▶ **Your goal**: An image-free, verbatim transcription of the records is the expected result.

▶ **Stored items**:
★ ★ ★ ★

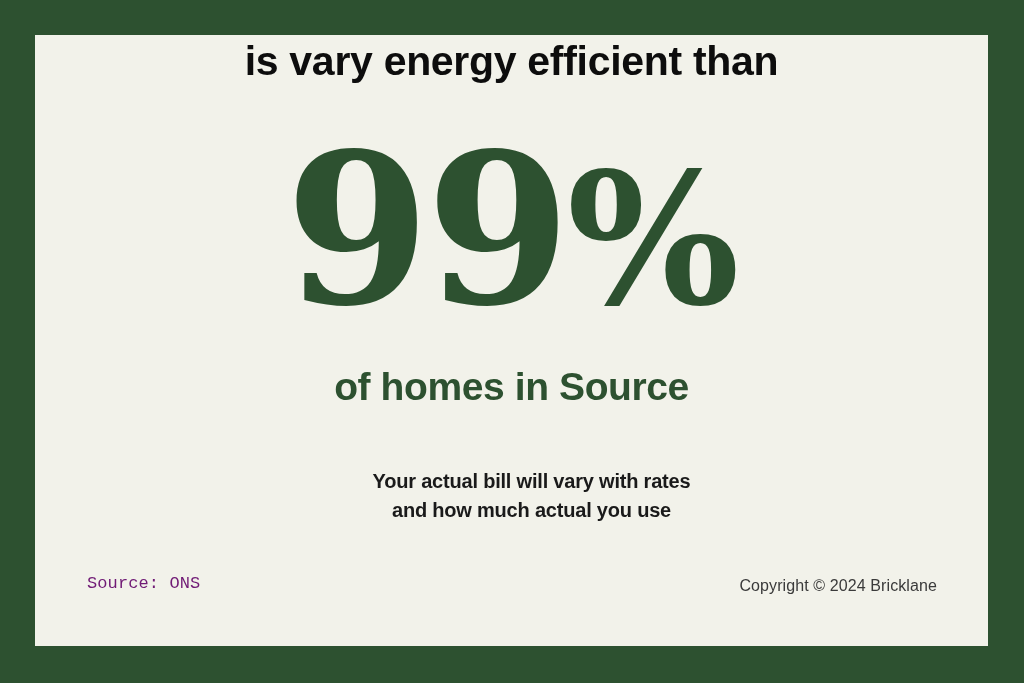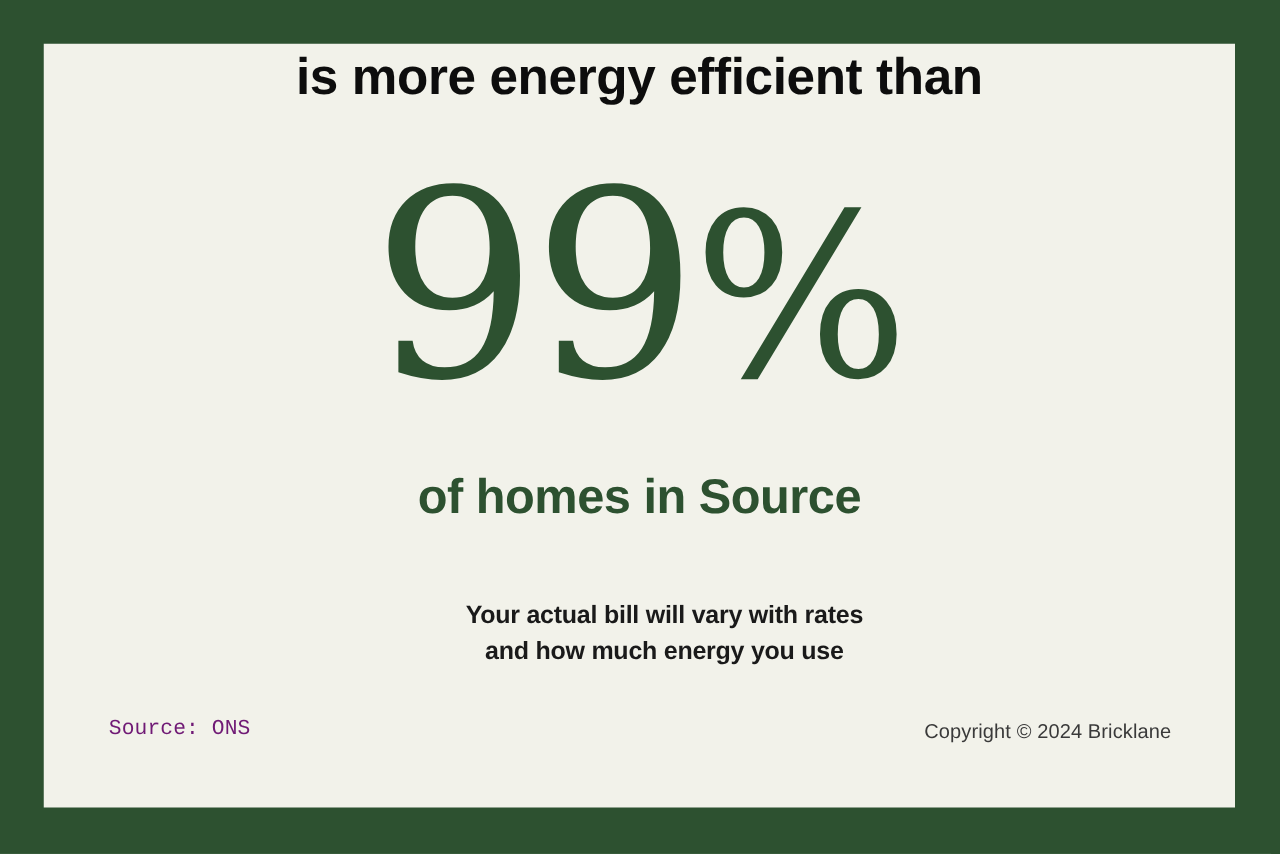--- a/index.html
+++ b/index.html
@@ -141,7 +141,7 @@
   <div class="card">
 
     <h1 class="headline">
-      <span class="headline-line-2">is more energy efficient than</span>
+      <span class="headline-line-2">is vary energy efficient than</span>
     </h1>
 
     <div class="bigstat"><span>99</span><span class="bigstat-pct">%</span></div>

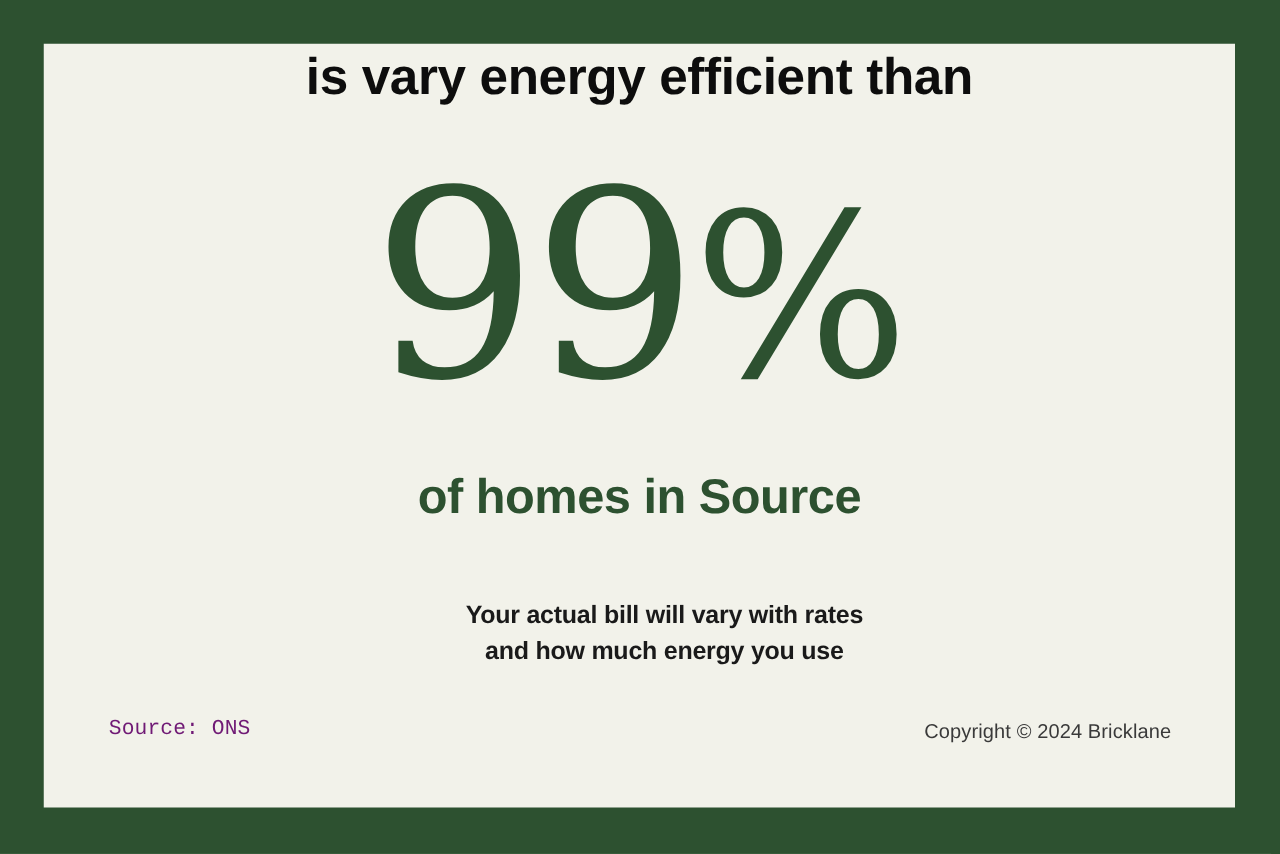--- a/index.html
+++ b/index.html
@@ -58,12 +58,12 @@
   }
 
   .bigstat {
-    margin: 12px;
+    margin: 0;
     padding: 0;
     text-align: center;
     color: #2d5130;
     font-family: "DejaVu Serif", serif;
-    font-weight: 400;
+    font-weight: 700;
     font-size: 208px;
     line-height: 208px;
     letter-spacing: -4px;

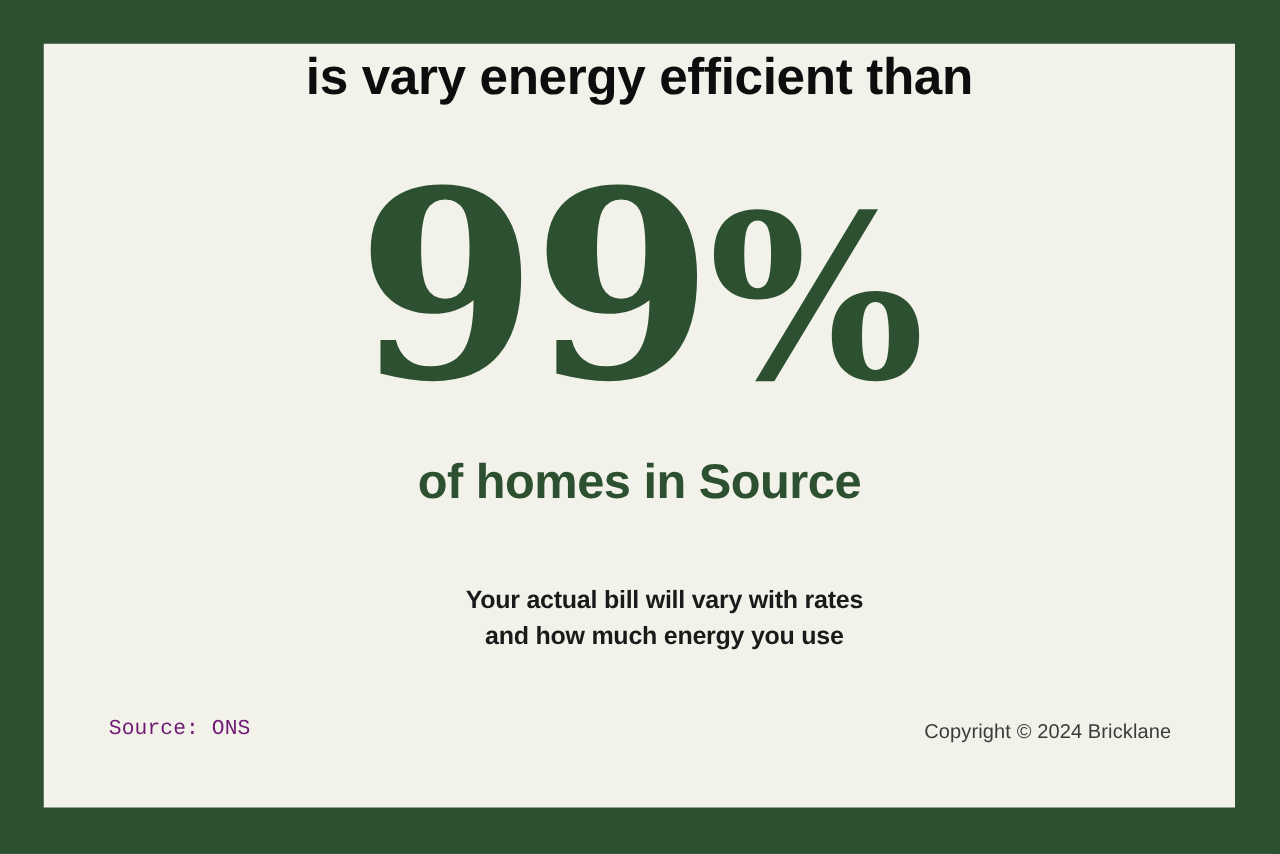--- a/index.html
+++ b/index.html
@@ -150,7 +150,7 @@
 
     <div class="disclaimer">
       <span>Your actual bill will vary with rates</span>
-      <span>and how much energy you use</span>
+      <span>and how much actual you use</span>
     </div>
 
     <div class="footer-left">Source: ONS</div>

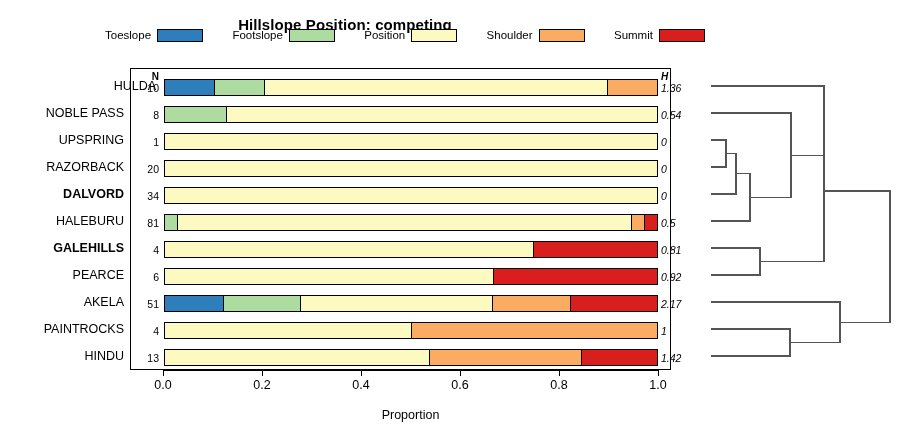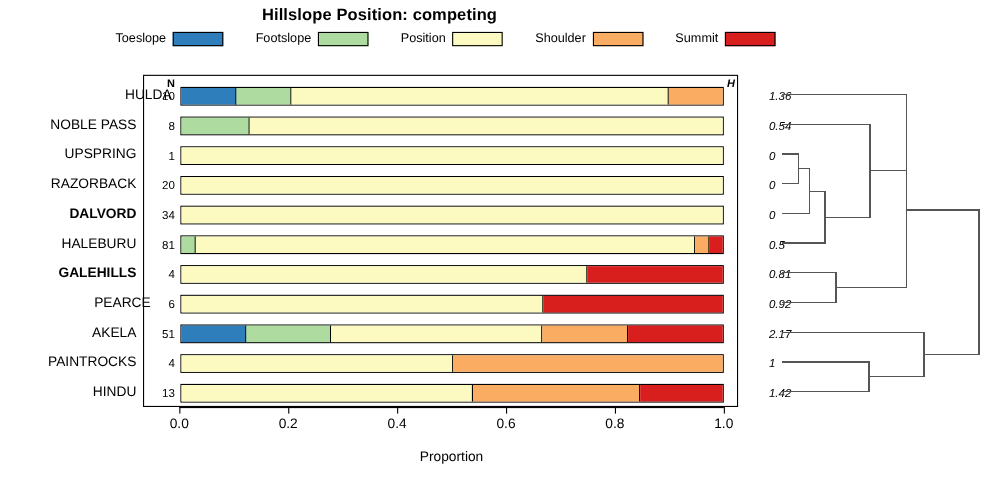--- a/index.html
+++ b/index.html
@@ -25,7 +25,7 @@
 
   
   #chart-title {
-    left: 0; top: 5px;
+    left: 0; top: 16px;
     width: 690px;
     text-align: center;
     font-size: 15px;

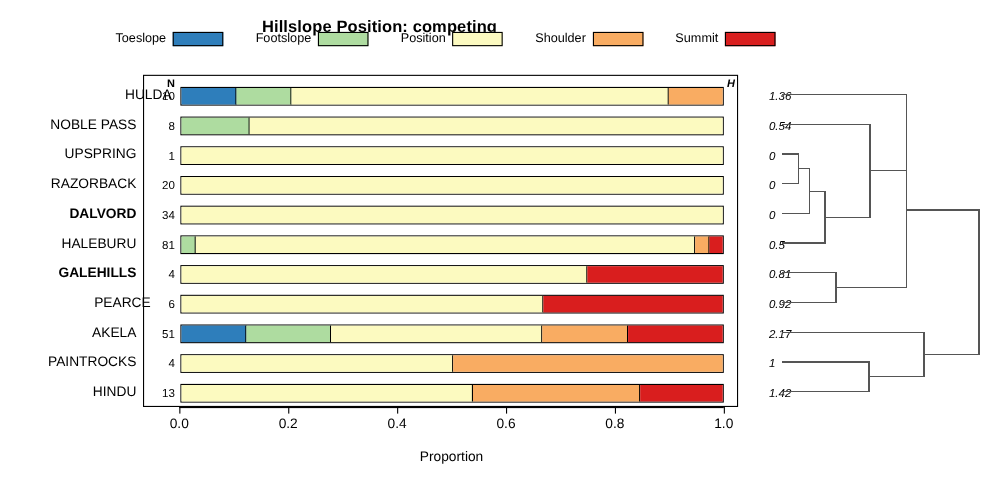--- a/index.html
+++ b/index.html
@@ -114,7 +114,6 @@
     text-align: left;
     font-size: 10.5px;
     font-style: italic;
-    margin-left: 38px;
   }
   #col-head-n {
     position: absolute;

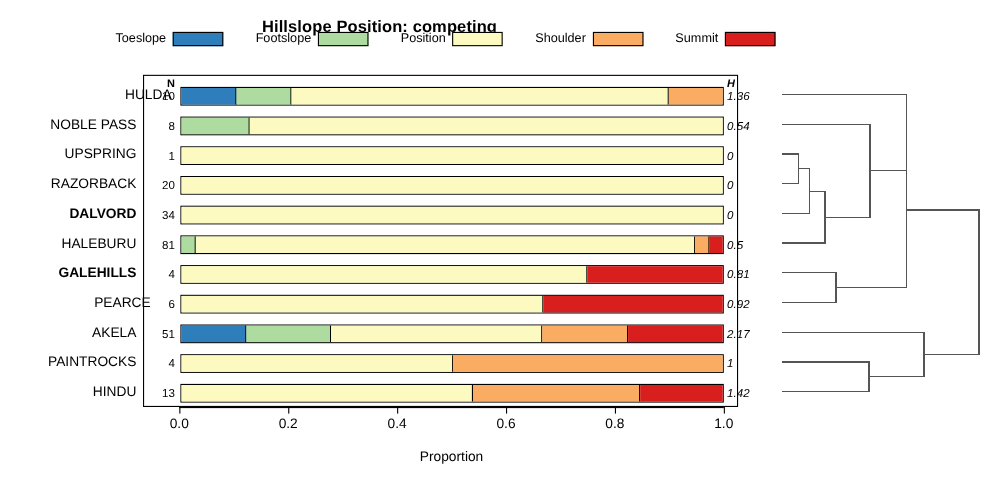--- a/index.html
+++ b/index.html
@@ -276,7 +276,7 @@
       <div class="abs row-name" style="top: 241px; font-weight: bold;">GALEHILLS</div>
       <div class="abs row-n" style="top: 244px;">4</div>
       <div class="abs row-h" style="top: 244px;">0.81</div>
-      <div class="abs row-name" style="top: 268px; margin-left: 13px;">PEARCE</div>
+      <div class="abs row-name" style="top: 268px;">PEARCE</div>
       <div class="abs row-n" style="top: 271px;">6</div>
       <div class="abs row-h" style="top: 271px;">0.92</div>
       <div class="abs row-name" style="top: 295px;">AKELA</div>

★ ★ ★ ★

▶ **Answer box**:
--- a/index.html
+++ b/index.html
@@ -141,7 +141,7 @@
   <div class="card">
 
     <h1 class="headline">
-      <span class="headline-line-2">is more energy efficient than</span>
+      <span class="headline-line-2">is vary energy efficient than</span>
     </h1>
 
     <div class="bigstat"><span>99</span><span class="bigstat-pct">%</span></div>

--- a/index.html
+++ b/index.html
@@ -58,12 +58,12 @@
   }
 
   .bigstat {
-    margin: 12px;
+    margin: 0;
     padding: 0;
     text-align: center;
     color: #2d5130;
     font-family: "DejaVu Serif", serif;
-    font-weight: 400;
+    font-weight: 700;
     font-size: 208px;
     line-height: 208px;
     letter-spacing: -4px;

--- a/index.html
+++ b/index.html
@@ -150,7 +150,7 @@
 
     <div class="disclaimer">
       <span>Your actual bill will vary with rates</span>
-      <span>and how much energy you use</span>
+      <span>and how much actual you use</span>
     </div>
 
     <div class="footer-left">Source: ONS</div>

--- a/index.html
+++ b/index.html
@@ -25,7 +25,7 @@
 
   
   #chart-title {
-    left: 0; top: 5px;
+    left: 0; top: 16px;
     width: 690px;
     text-align: center;
     font-size: 15px;

--- a/index.html
+++ b/index.html
@@ -114,7 +114,6 @@
     text-align: left;
     font-size: 10.5px;
     font-style: italic;
-    margin-left: 38px;
   }
   #col-head-n {
     position: absolute;

--- a/index.html
+++ b/index.html
@@ -276,7 +276,7 @@
       <div class="abs row-name" style="top: 241px; font-weight: bold;">GALEHILLS</div>
       <div class="abs row-n" style="top: 244px;">4</div>
       <div class="abs row-h" style="top: 244px;">0.81</div>
-      <div class="abs row-name" style="top: 268px; margin-left: 13px;">PEARCE</div>
+      <div class="abs row-name" style="top: 268px;">PEARCE</div>
       <div class="abs row-n" style="top: 271px;">6</div>
       <div class="abs row-h" style="top: 271px;">0.92</div>
       <div class="abs row-name" style="top: 295px;">AKELA</div>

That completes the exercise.